YOUR OBJECTIVE =>
Find every line in the records that holds the string "transform". Copy each one.

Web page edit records
BEGIN

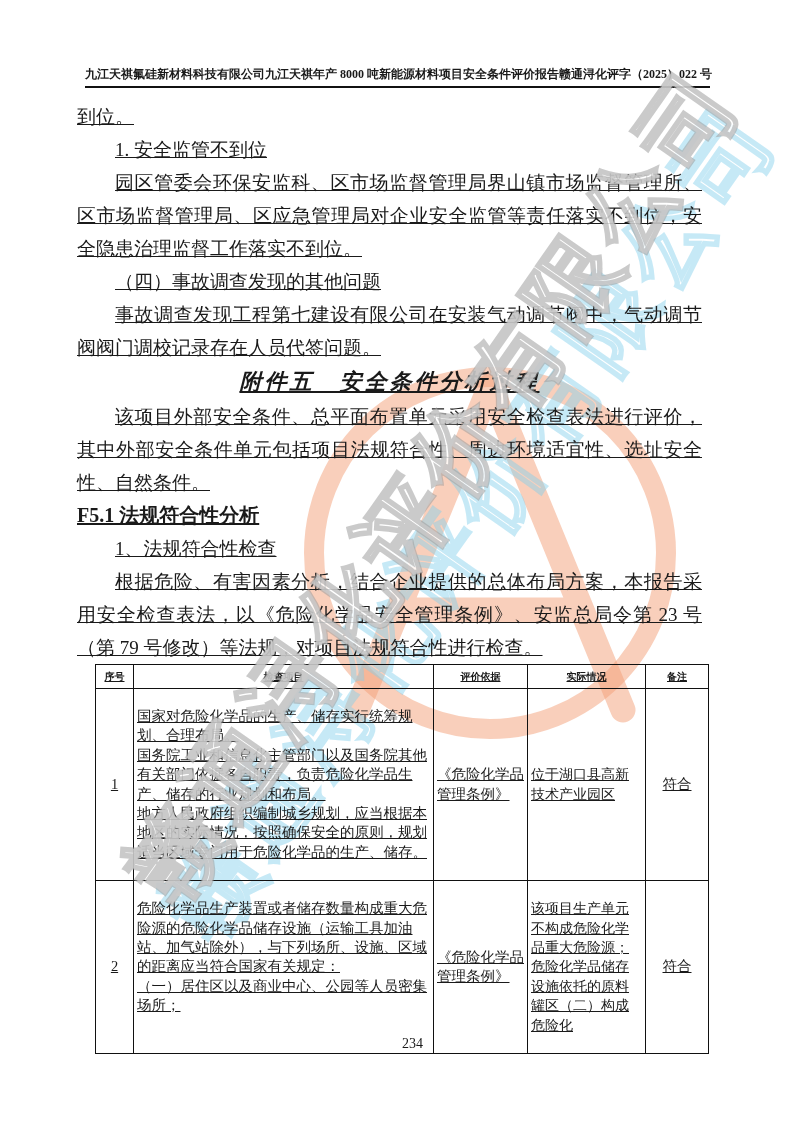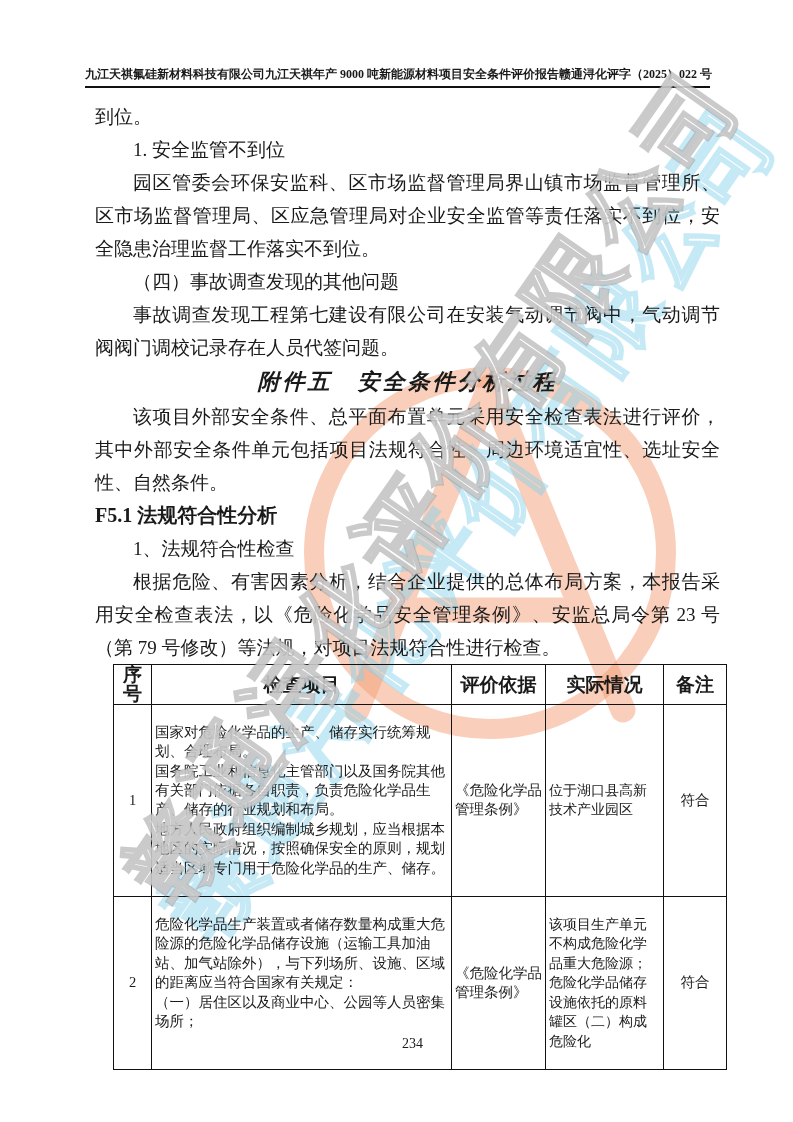--- a/index.html
+++ b/index.html
@@ -37,22 +37,22 @@
   }
   .wm-stamp-cyan {
     left:186px; top:880px; z-index:1;
     transform:rotate(-55deg);
     color:rgba(255,255,255,0.05);
     -webkit-text-stroke:2.5px rgba(128,206,235,0.45);
   }
 
   
   .content {
-    position:absolute; left:95px; top:100px; width:625px; z-index:2;
-    font-size:19px; line-height:33px; text-align:justify;
+    position:absolute; left:77px; top:100px; width:625px; z-index:2;
+    font-size:19px; line-height:33px; text-align:justify;text-decoration:underline;
   }
   .content p { margin:0; }
   .ind { text-indent:2em; }
   .h-appendix {
     margin:22px 0 8px; text-align:center;
     font-size:22px; font-weight:bold; font-style:italic; letter-spacing:3px;
     line-height:36px;
   }
   .h-f51 {
     margin:4px 0 2px; font-size:20px; font-weight:bold; line-height:33px;
@@ -74,21 +74,21 @@
   table.check col.c-basis  { width:94px; }
   table.check col.c-actual { width:118px; }
   table.check col.c-remark { width:63px; }
   table.check th, table.check td {
     border:1.6px solid #111;
     padding:18px 3px;
     overflow:hidden;
   }
   table.check th {
     font-weight:bold; text-align:center; height:23px; padding:0;
-    font-size:19px;
+    font-size:10px;
   }
   td.no, td.remark { text-align:center; vertical-align:middle; }
   td.item   { vertical-align:top; white-space:pre-line; }
   td.basis  { vertical-align:middle; white-space:pre-line; }
   td.actual { vertical-align:middle; white-space:pre-line; font-size:14px; }
   tr.r1 { height:153px; }
   tr.r2 { height:118px; }
   tr.r2 td.actual { vertical-align:top; }
 
   
@@ -103,21 +103,21 @@
 <div class="page">
 
   <svg class="wm-logo" width="390" height="390" viewBox="0 0 390 390" fill="none">
     <circle cx="195" cy="195" r="176" stroke="rgba(243,159,119,0.5)" stroke-width="20"></circle>
     <path d="M195 28 L62 352 M195 28 L328 352 M112 252 L278 252" stroke="rgba(243,159,119,0.5)" stroke-width="25" stroke-linecap="round"></path>
   </svg>
 
   <div class="wm-stamp-cyan">赣通浔化评价有限公司</div>
 
   <div class="hdr">
-    <span>九江天祺氟硅新材料科技有限公司九江天祺年产 9000 吨新能源材料项目安全条件评价报告</span>
+    <span>九江天祺氟硅新材料科技有限公司九江天祺年产 8000 吨新能源材料项目安全条件评价报告</span>
     <span>赣通浔化评字（2025）022 号</span>
   </div>
 
   <div class="content">
     <p>到位。</p>
     <p class="ind">1. 安全监管不到位</p>
     <p class="ind">园区管委会环保安监科、区市场监督管理局界山镇市场监督管理所、区市场监督管理局、区应急管理局对企业安全监管等责任落实不到位，安全隐患治理监督工作落实不到位。</p>
     <p class="ind">（四）事故调查发现的其他问题</p>
     <p class="ind">事故调查发现工程第七建设有限公司在安装气动调节阀中，气动调节阀阀门调校记录存在人员代签问题。</p>
 

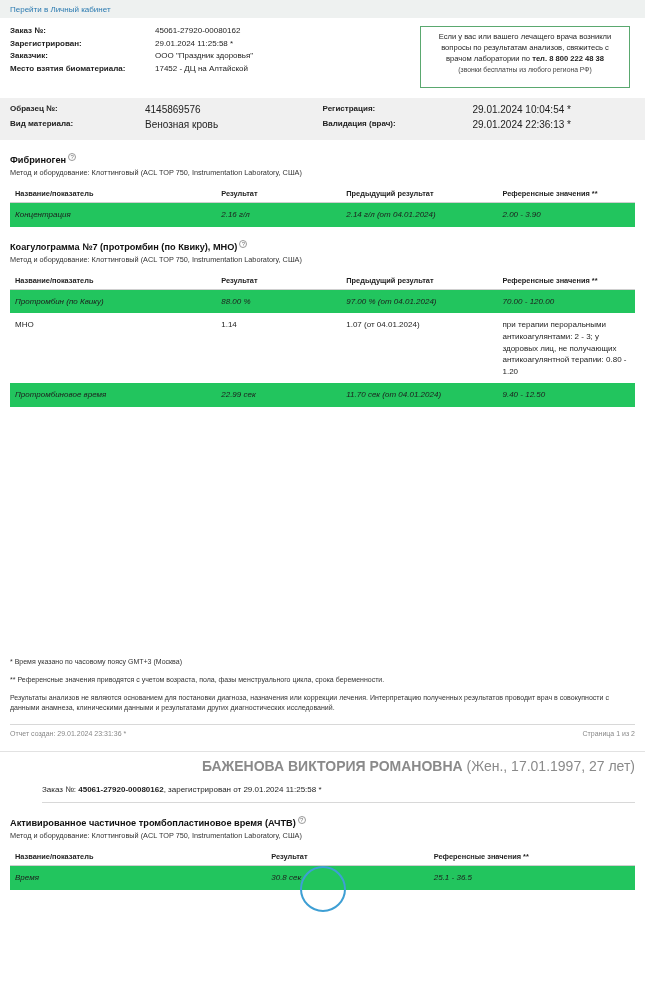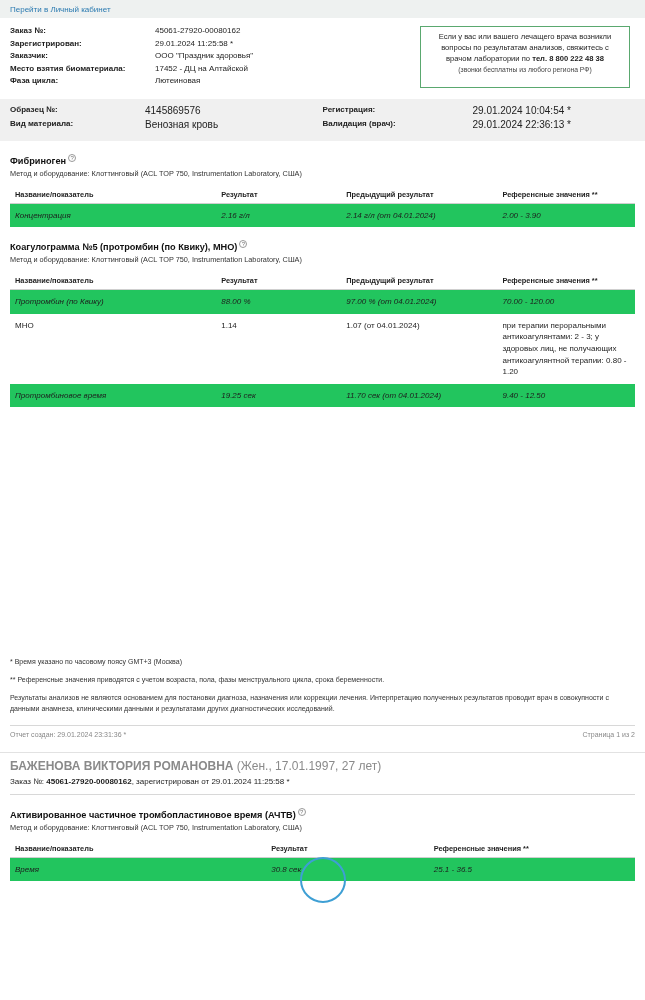--- a/index.html
+++ b/index.html
@@ -173,31 +173,33 @@
   
   .page-gap {
     height: 14px;
     background: #ffffff;
   }
   .p2-head {
     padding: 6px 10px 0 10px;
     border-top: 1px solid #e2e2e2;
   }
   .p2-patient {
-    font-size: 12px;
+    font-size: 14px;
     color: #8a8a8a;
     font-weight: bold;
-    margin-bottom: 4px;
+    margin-bottom: 11px;
+    text-align: right;
   }
   .p2-patient .age { font-weight: normal; }
   .p2-order {
     font-size: 8px;
     color: #1d1d1d;
     padding-bottom: 8px;
     border-bottom: 1px solid #d8d8d8;
+    margin-left: 32px;
   }
   .p2-order b { font-weight: bold; }
   .circle-bottom {
     position: absolute;
     left: 50%;
     bottom: -22px;
     transform: translateX(-50%);
     width: 46px;
     height: 46px;
     border: 2px solid #3e9fd4;
@@ -224,24 +226,20 @@
         <div class="hdr-value">29.01.2024 11:25:58 *</div>
       </div>
       <div class="hdr-row">
         <div class="hdr-label">Заказчик:</div>
         <div class="hdr-value">ООО "Праздник здоровья"</div>
       </div>
       <div class="hdr-row">
         <div class="hdr-label">Место взятия биоматериала:</div>
         <div class="hdr-value">17452 - ДЦ на Алтайской</div>
       </div>
-      <div class="hdr-row">
-        <div class="hdr-label">Фаза цикла:</div>
-        <div class="hdr-value">Лютеиновая</div>
-      </div>
     </div>
 
     <div class="callout">
       <span>Если у вас или вашего лечащего врача возникли вопросы по результатам анализов, свяжитесь с врачом лаборатории по </span><b>тел. 8 800 222 48 38</b>
       <span class="sub">(звонки бесплатны из любого региона РФ)</span>
     </div>
   </div>
 
   <div class="band">
     <div class="band-col">
@@ -286,21 +284,21 @@
           <td>2.16 г/л</td>
           <td>2.14 г/л (от 04.01.2024)</td>
           <td>2.00 - 3.90</td>
         </tr>
       </tbody>
     </table>
   </div>
 
   <div class="section">
     <div class="sec-title">
-      <span>Коагулограмма №5 (протромбин (по Квику), МНО)</span><span class="infomark">?</span>
+      <span>Коагулограмма №7 (протромбин (по Квику), МНО)</span><span class="infomark">?</span>
     </div>
     <div class="method">Метод и оборудование: Клоттинговый (ACL TOP 750, Instrumentation Laboratory, США)</div>
     <table class="res">
       <thead>
         <tr>
           <th class="c-name">Название/показатель</th>
           <th class="c-res">Результат</th>
           <th class="c-prev">Предыдущий результат</th>
           <th class="c-ref">Референсные значения **</th>
         </tr>
@@ -313,21 +311,21 @@
           <td>70.00 - 120.00</td>
         </tr>
         <tr>
           <td>МНО</td>
           <td>1.14</td>
           <td>1.07 (от 04.01.2024)</td>
           <td>при терапии пероральными антикоагулянтами: 2 - 3; у здоровых лиц, не получающих антикоагулянтной терапии: 0.80 - 1.20</td>
         </tr>
         <tr class="shaded">
           <td>Протромбиновое время</td>
-          <td>19.25 сек</td>
+          <td>22.99 сек</td>
           <td>11.70 сек (от 04.01.2024)</td>
           <td>9.40 - 12.50</td>
         </tr>
       </tbody>
     </table>
   </div>
 
   <div class="footnotes">
     <p>* Время указано по часовому поясу GMT+3 (Москва)</p>
     <p>** Референсные значения приводятся с учетом возраста, пола, фазы менструального цикла, срока беременности.</p>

END

TASK RESPONSE =>
     transform:rotate(-55deg);
     transform: translateX(-50%);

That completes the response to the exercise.